Нина, прижимаясь к отцу, бесстрастно слушала его объяснения и лишь время от времени говорила, что кактусы засохнут. Всякий раз Ослов бросал на нее суровый взгляд, и казалось, был готов стукнуть девушку карандашом по голове. Наконец она взмолилась, чуть не плача:
— Папа! Можно я их полью? Одна нога здесь, другая там! Папочка, ну пожалуйста.
Мать усадила ее к себе на колени. Возраст Нины, которая накрасилась как танцовщица, было не определить, и жандарм решил, судя по инфантильному поведению, что девочке лет четырнадцать.
Объяснения Ослова становились все детальнее, пока он не заключил, что красные окопались в Харбине — в самом штабе или неподалеку. Он даже дошел до того, что Хосигуро и Тонаси лишь исполнители, которые действовали по указке кого то из штаба... В качестве косвенного доказательства своей версии Ослов привел тот факт, что приказы, отданные в штабе, стали известны третьим лицам, когда он пребывал в Мукдене, да и кража случилась а его отсутствие.
Ослов говорил и говорил, но вдруг Нина вскочила с колен матери и со слезами в голосе закричала:
— Папа! Кактусы насохнут! Мне надо их полить!
Штабные и жандармы наивно купились на эту уловку. К сожалению, никто из них не разбирался я растениях, вдобавок время уже было позднее, и они, вероятно, решили что девочка капризничает из-за голода.

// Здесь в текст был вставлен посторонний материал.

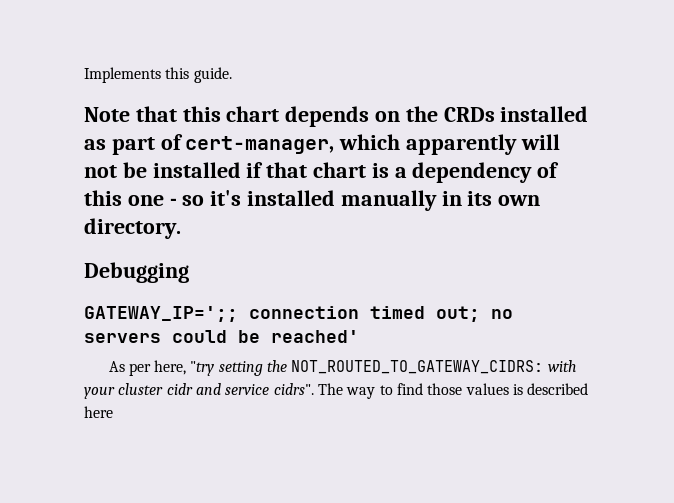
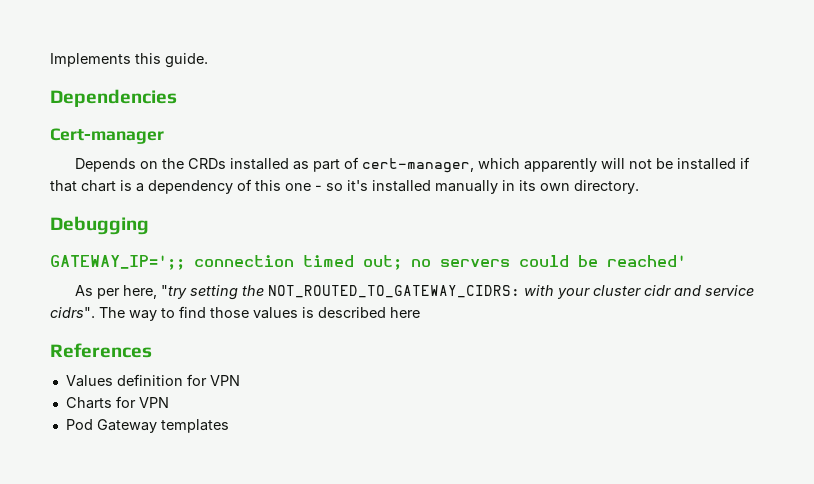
- Note that this chart depends on the CRDs installed as part of cert-manager, which apparently will not be installed if that chart is a dependency of this one - so it's installed manually in its own directory.
+ Dependencies
+ Cert-manager
+ Depends on the CRDs installed as part of cert-manager, which apparently will not be installed if that chart is a dependency of this one - so it's installed manually in its own directory.
+ References
+ Values definition for VPN
+ Charts for VPN
+ Pod Gateway templates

Нина не унималась и без умолку твердила о кактусах что, конечно же, всех раздражало. Отец, которого она постоянно перебивала, метал сердитые взгляды, а бабушка и мать всхлипывали, уткнувшись в платки. Допрос прервали. Двое штабных (что были в пиджаках) принялись шептаться, и вскоре тот, что моложе, открыл дверь залы и спустился лестнице. Возможно, он отлучался переговорить с командиром. Вернувшись, мужчина сказал:
— Его светлость генерал-майор *** придет в десять, чтобы продолжить допрос, В перерыве вам разрешается поесть. Насчет девочки особых распоряжений не было, она может ненадолго выйти. Под эти крики невозможно работать! Но Нина, возвращайтесь поскорей.
И вот в половине девятого Нина поднялась на крышу и, делая вид, что поливает кактусы, спешно переставила их, отправив таким образом сообщение красным. Вскоре она услышала на лестнице мои шаги и спряталась за трубой. Когда же девушка увидела, что я, самый обычный рядовой, пересчитываю кактусы и разглядываю часовую башню, она потеряла голову.